About this task:
Transcribe the records below exactly as written, from the opening line through the line that contains "total: 17959.99 -> 19315.00".

=== Section Start ===

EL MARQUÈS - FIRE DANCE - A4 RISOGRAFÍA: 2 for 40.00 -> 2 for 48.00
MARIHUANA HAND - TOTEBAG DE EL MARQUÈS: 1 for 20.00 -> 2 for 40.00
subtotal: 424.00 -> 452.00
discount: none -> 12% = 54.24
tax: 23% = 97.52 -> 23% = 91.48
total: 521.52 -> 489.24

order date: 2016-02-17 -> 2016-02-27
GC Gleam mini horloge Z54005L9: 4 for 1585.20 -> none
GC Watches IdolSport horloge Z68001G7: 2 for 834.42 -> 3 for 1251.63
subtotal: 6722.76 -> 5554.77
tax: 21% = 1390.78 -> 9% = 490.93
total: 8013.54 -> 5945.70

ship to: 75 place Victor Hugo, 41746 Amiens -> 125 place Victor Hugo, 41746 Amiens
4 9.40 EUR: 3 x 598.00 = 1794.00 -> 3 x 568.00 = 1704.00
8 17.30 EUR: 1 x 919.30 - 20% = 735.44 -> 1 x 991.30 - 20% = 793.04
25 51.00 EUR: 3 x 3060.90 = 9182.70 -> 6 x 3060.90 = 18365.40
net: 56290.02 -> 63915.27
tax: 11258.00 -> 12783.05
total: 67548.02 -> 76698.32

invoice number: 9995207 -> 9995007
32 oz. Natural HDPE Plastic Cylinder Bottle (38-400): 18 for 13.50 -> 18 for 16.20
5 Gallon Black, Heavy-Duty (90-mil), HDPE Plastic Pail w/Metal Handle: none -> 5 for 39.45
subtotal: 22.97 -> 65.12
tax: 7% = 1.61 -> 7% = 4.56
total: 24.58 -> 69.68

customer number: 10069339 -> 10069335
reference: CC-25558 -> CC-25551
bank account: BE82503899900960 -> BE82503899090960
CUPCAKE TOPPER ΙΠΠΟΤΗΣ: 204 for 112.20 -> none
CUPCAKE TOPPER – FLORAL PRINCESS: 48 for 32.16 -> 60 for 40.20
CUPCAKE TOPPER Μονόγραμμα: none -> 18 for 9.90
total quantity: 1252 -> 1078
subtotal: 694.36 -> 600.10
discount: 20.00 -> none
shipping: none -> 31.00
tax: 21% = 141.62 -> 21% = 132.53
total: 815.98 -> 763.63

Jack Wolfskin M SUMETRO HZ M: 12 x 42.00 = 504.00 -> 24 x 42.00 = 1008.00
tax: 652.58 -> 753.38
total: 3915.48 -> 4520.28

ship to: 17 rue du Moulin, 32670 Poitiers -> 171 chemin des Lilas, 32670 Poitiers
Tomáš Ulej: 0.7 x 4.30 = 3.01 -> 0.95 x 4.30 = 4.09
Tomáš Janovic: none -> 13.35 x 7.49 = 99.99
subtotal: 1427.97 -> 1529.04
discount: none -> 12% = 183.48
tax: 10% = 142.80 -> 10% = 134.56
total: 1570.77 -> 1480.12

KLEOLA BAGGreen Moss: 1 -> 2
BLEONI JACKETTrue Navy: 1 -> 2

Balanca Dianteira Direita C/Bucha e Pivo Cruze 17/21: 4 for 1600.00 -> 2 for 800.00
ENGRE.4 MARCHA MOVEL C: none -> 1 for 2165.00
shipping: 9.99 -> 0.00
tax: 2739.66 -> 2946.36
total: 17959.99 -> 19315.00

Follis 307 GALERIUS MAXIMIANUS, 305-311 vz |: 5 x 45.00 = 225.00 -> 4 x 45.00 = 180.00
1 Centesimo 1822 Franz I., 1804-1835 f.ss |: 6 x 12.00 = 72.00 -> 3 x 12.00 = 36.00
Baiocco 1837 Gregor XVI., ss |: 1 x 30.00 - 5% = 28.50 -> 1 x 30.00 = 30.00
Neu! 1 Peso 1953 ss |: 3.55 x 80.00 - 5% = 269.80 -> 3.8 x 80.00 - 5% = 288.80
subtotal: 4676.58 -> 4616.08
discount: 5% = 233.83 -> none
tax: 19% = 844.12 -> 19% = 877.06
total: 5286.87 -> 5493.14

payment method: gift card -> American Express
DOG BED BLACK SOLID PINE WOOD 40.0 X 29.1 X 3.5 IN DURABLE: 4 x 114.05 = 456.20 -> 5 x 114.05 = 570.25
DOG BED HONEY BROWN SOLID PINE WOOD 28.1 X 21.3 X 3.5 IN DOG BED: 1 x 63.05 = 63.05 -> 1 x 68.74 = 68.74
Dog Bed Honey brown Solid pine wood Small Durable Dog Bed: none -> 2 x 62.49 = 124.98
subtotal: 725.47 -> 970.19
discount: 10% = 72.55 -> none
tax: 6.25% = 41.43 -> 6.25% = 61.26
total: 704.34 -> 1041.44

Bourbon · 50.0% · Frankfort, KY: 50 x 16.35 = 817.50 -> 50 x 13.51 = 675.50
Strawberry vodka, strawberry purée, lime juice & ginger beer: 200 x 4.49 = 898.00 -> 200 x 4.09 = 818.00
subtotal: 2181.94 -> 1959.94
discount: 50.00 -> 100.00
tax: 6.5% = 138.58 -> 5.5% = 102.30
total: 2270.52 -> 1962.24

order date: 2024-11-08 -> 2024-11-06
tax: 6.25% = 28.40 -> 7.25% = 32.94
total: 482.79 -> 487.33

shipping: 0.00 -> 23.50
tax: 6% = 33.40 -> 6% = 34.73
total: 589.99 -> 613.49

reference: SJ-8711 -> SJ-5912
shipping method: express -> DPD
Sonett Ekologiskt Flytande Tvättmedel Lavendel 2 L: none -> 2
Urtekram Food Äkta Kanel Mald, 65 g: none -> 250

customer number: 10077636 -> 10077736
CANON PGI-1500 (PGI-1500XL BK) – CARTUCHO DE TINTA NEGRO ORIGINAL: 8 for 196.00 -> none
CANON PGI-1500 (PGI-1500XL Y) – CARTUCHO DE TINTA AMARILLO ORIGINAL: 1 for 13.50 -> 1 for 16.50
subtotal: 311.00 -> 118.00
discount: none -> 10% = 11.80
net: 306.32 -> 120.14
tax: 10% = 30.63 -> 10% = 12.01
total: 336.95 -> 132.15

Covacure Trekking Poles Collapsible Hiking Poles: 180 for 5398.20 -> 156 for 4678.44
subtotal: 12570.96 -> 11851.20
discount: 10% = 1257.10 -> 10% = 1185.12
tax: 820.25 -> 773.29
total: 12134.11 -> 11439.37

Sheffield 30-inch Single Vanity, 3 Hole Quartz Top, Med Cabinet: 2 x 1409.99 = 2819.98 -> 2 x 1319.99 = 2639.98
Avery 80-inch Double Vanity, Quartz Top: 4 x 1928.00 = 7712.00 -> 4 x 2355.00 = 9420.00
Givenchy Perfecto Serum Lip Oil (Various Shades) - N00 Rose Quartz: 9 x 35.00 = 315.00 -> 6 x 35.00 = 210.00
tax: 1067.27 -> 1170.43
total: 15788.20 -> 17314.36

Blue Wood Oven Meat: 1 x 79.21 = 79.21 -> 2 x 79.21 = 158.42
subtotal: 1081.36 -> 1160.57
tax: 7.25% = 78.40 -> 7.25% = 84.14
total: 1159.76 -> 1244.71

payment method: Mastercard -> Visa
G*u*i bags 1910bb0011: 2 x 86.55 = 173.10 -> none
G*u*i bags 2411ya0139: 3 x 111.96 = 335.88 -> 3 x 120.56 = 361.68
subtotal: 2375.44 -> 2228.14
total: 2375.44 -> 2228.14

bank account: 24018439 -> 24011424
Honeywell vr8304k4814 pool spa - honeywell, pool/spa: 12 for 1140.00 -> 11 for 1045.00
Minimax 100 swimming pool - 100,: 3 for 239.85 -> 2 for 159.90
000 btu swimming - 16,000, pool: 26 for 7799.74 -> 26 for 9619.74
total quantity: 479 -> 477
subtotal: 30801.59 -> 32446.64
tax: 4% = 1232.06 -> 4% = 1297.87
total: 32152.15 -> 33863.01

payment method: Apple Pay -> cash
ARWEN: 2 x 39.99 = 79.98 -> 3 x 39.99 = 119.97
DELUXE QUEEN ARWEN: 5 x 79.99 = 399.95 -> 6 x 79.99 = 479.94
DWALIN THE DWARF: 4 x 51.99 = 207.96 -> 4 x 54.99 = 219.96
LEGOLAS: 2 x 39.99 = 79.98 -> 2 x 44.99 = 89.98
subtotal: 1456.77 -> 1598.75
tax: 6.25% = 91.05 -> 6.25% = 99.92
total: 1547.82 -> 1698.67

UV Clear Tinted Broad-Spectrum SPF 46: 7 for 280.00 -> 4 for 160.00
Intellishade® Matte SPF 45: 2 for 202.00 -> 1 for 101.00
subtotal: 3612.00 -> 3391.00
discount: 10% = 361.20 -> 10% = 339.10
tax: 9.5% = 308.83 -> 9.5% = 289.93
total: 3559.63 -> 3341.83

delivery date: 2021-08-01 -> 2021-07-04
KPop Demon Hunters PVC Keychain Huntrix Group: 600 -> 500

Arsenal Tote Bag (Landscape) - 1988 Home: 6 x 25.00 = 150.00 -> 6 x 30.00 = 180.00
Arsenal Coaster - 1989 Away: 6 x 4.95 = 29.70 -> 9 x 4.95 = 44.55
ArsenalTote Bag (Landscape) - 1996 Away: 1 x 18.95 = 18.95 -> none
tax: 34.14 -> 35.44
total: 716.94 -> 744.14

=== Section End ===

Problem solution:
EL MARQUÈS - FIRE DANCE - A4 RISOGRAFÍA: 2 for 40.00 -> 2 for 48.00
MARIHUANA HAND - TOTEBAG DE EL MARQUÈS: 1 for 20.00 -> 2 for 40.00
subtotal: 424.00 -> 452.00
discount: none -> 12% = 54.24
tax: 23% = 97.52 -> 23% = 91.48
total: 521.52 -> 489.24

order date: 2016-02-17 -> 2016-02-27
GC Gleam mini horloge Z54005L9: 4 for 1585.20 -> none
GC Watches IdolSport horloge Z68001G7: 2 for 834.42 -> 3 for 1251.63
subtotal: 6722.76 -> 5554.77
tax: 21% = 1390.78 -> 9% = 490.93
total: 8013.54 -> 5945.70

ship to: 75 place Victor Hugo, 41746 Amiens -> 125 place Victor Hugo, 41746 Amiens
4 9.40 EUR: 3 x 598.00 = 1794.00 -> 3 x 568.00 = 1704.00
8 17.30 EUR: 1 x 919.30 - 20% = 735.44 -> 1 x 991.30 - 20% = 793.04
25 51.00 EUR: 3 x 3060.90 = 9182.70 -> 6 x 3060.90 = 18365.40
net: 56290.02 -> 63915.27
tax: 11258.00 -> 12783.05
total: 67548.02 -> 76698.32

invoice number: 9995207 -> 9995007
32 oz. Natural HDPE Plastic Cylinder Bottle (38-400): 18 for 13.50 -> 18 for 16.20
5 Gallon Black, Heavy-Duty (90-mil), HDPE Plastic Pail w/Metal Handle: none -> 5 for 39.45
subtotal: 22.97 -> 65.12
tax: 7% = 1.61 -> 7% = 4.56
total: 24.58 -> 69.68

customer number: 10069339 -> 10069335
reference: CC-25558 -> CC-25551
bank account: BE82503899900960 -> BE82503899090960
CUPCAKE TOPPER ΙΠΠΟΤΗΣ: 204 for 112.20 -> none
CUPCAKE TOPPER – FLORAL PRINCESS: 48 for 32.16 -> 60 for 40.20
CUPCAKE TOPPER Μονόγραμμα: none -> 18 for 9.90
total quantity: 1252 -> 1078
subtotal: 694.36 -> 600.10
discount: 20.00 -> none
shipping: none -> 31.00
tax: 21% = 141.62 -> 21% = 132.53
total: 815.98 -> 763.63

Jack Wolfskin M SUMETRO HZ M: 12 x 42.00 = 504.00 -> 24 x 42.00 = 1008.00
tax: 652.58 -> 753.38
total: 3915.48 -> 4520.28

ship to: 17 rue du Moulin, 32670 Poitiers -> 171 chemin des Lilas, 32670 Poitiers
Tomáš Ulej: 0.7 x 4.30 = 3.01 -> 0.95 x 4.30 = 4.09
Tomáš Janovic: none -> 13.35 x 7.49 = 99.99
subtotal: 1427.97 -> 1529.04
discount: none -> 12% = 183.48
tax: 10% = 142.80 -> 10% = 134.56
total: 1570.77 -> 1480.12

KLEOLA BAGGreen Moss: 1 -> 2
BLEONI JACKETTrue Navy: 1 -> 2

Balanca Dianteira Direita C/Bucha e Pivo Cruze 17/21: 4 for 1600.00 -> 2 for 800.00
ENGRE.4 MARCHA MOVEL C: none -> 1 for 2165.00
shipping: 9.99 -> 0.00
tax: 2739.66 -> 2946.36
total: 17959.99 -> 19315.00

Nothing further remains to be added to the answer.